Only these lines should appear, exactly: the one containing "[143,404,191,415] it works" and every line after it through the end of the material below.

*** Input for this task Section Begins ***

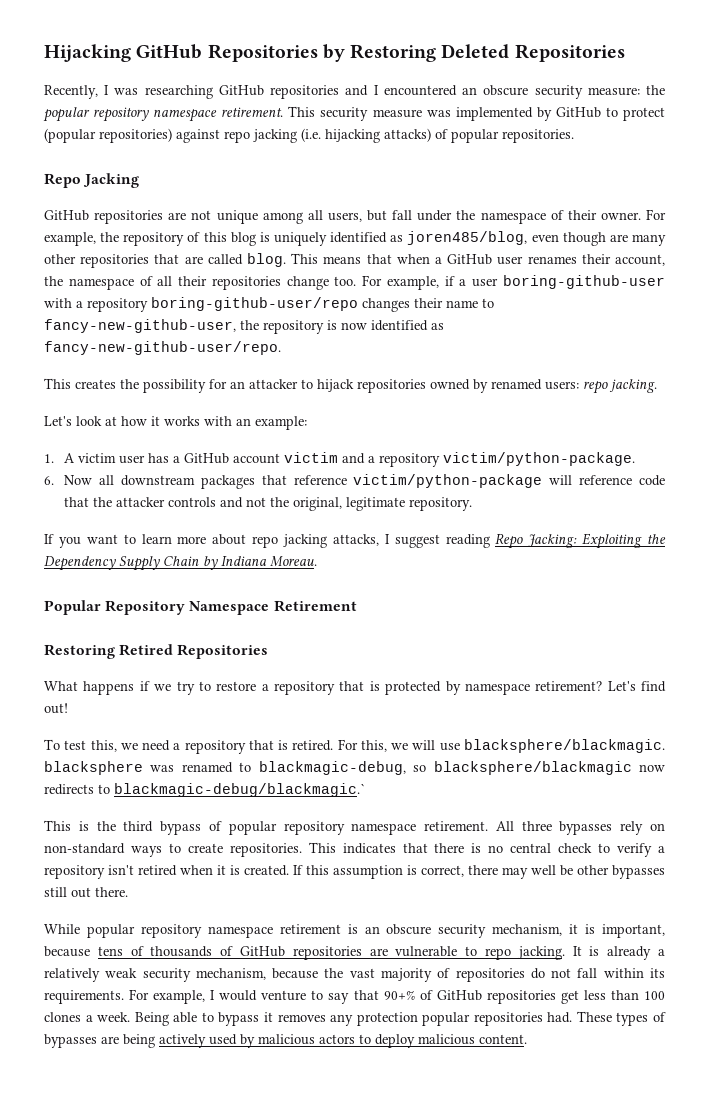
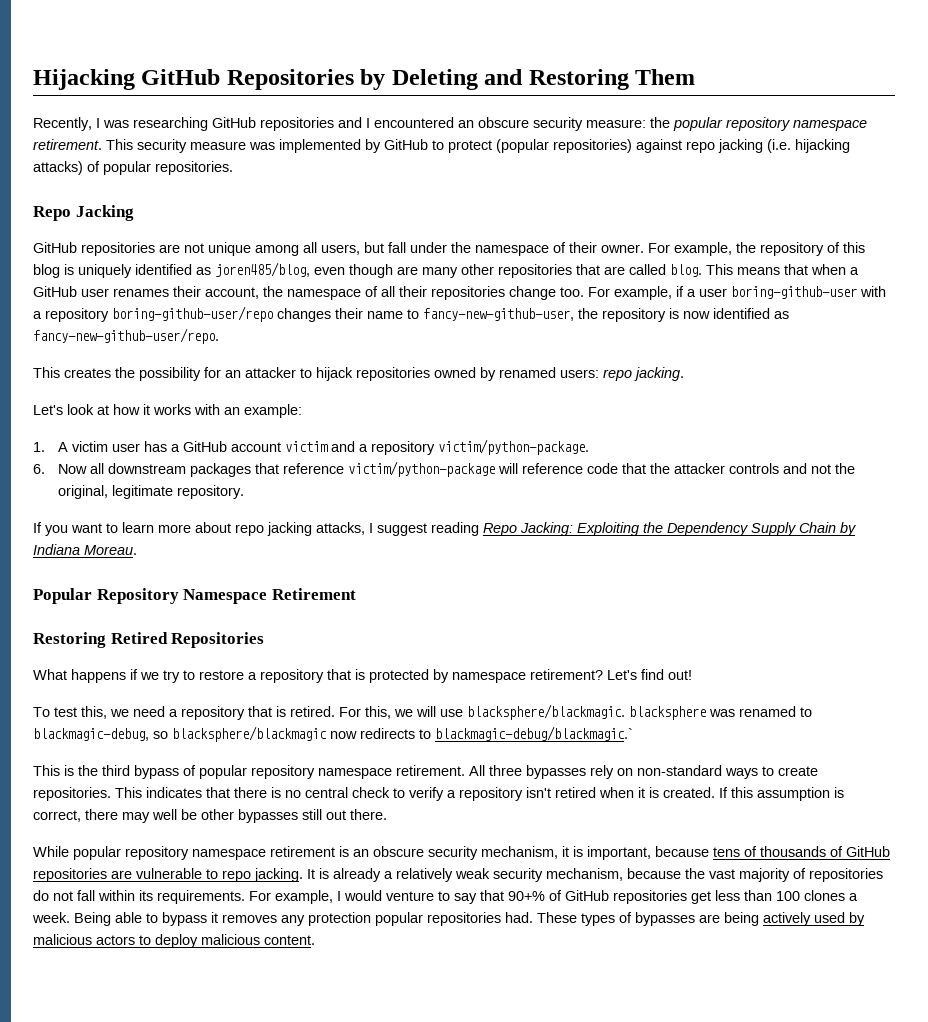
[350,44,625,62] Restoring Deleted Repositories -> [391,69,696,90] Deleting and Restoring Them

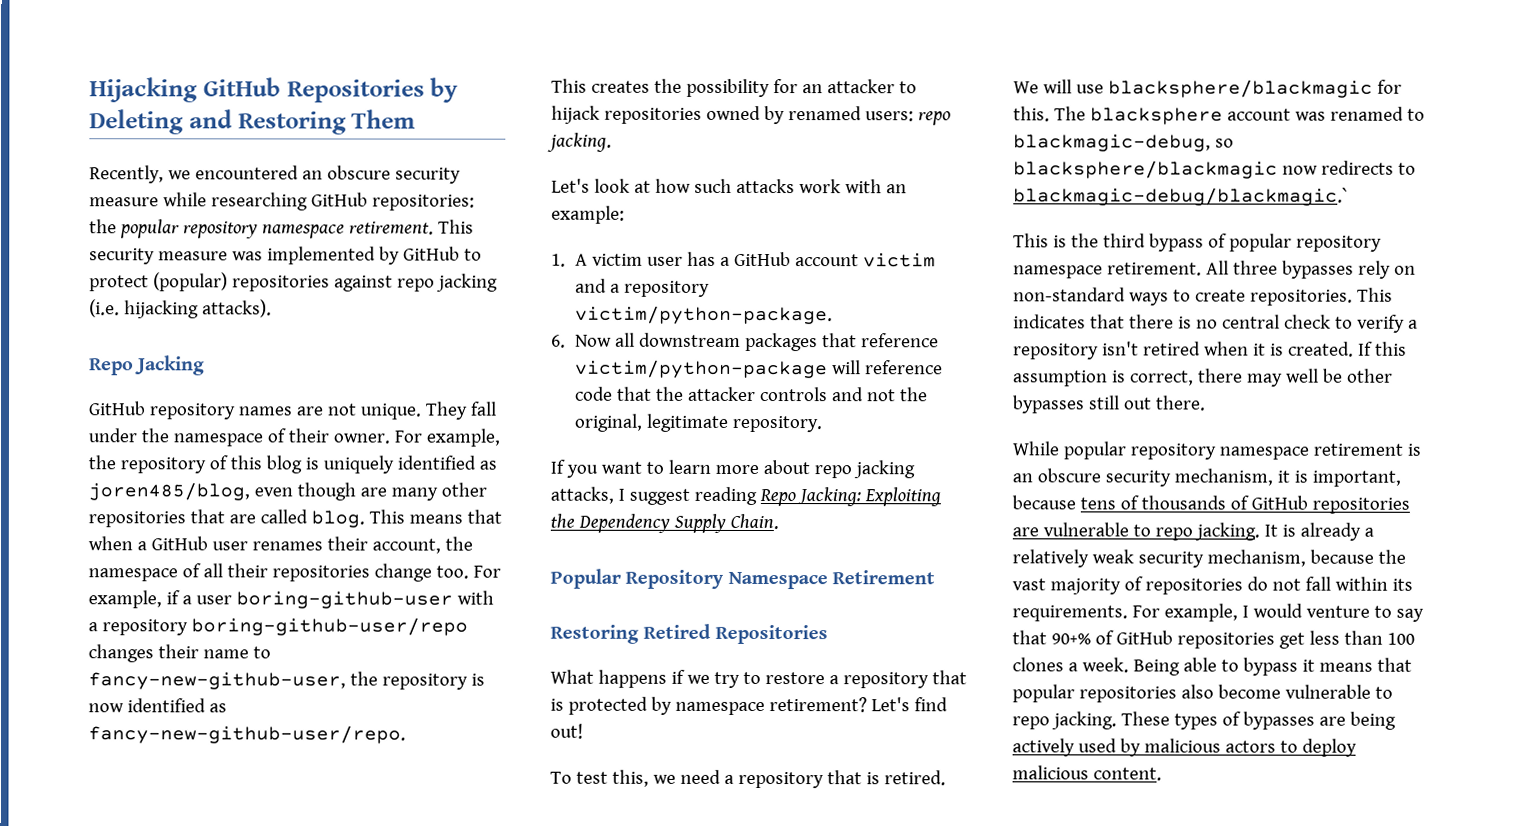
[96,117,646,131] I was researching GitHub repositories and I encountered an obscure security measure: -> [167,165,461,184] [89,192,475,211] we encountered an obscure security measure while researching GitHub repositories:
[496,139,632,153] (popular repositories) -> [152,272,330,292] (popular) repositories
[33,161,233,175] attacks) of popular repositories. -> [201,299,272,318] attacks).
[81,242,384,256] repositories are not unique among all users, but -> [148,401,468,420] repository names are not unique. They
[143,404,191,415] it works -> [693,178,841,194] such attacks work
[799,522,856,536] [33,544,137,555] Chain by Indiana Moreau. -> [729,513,779,530] Chain.
[339,704,706,720] For this, we will use blacksphere/blackmagic. blacksphere -> [1013,79,1402,98] [1013,106,1291,125] We will use blacksphere/blackmagic for this. The blacksphere account
[222,912,533,926] removes any protection popular repositories had. -> [1318,657,1412,672] [1012,684,1393,703] [1012,711,1117,730] means that popular repositories also become vulnerable to repo jacking.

*** Input for this task Section Ends ***

## [Written reply]
[143,404,191,415] it works -> [693,178,841,194] such attacks work
[799,522,856,536] [33,544,137,555] Chain by Indiana Moreau. -> [729,513,779,530] Chain.
[339,704,706,720] For this, we will use blacksphere/blackmagic. blacksphere -> [1013,79,1402,98] [1013,106,1291,125] We will use blacksphere/blackmagic for this. The blacksphere account
[222,912,533,926] removes any protection popular repositories had. -> [1318,657,1412,672] [1012,684,1393,703] [1012,711,1117,730] means that popular repositories also become vulnerable to repo jacking.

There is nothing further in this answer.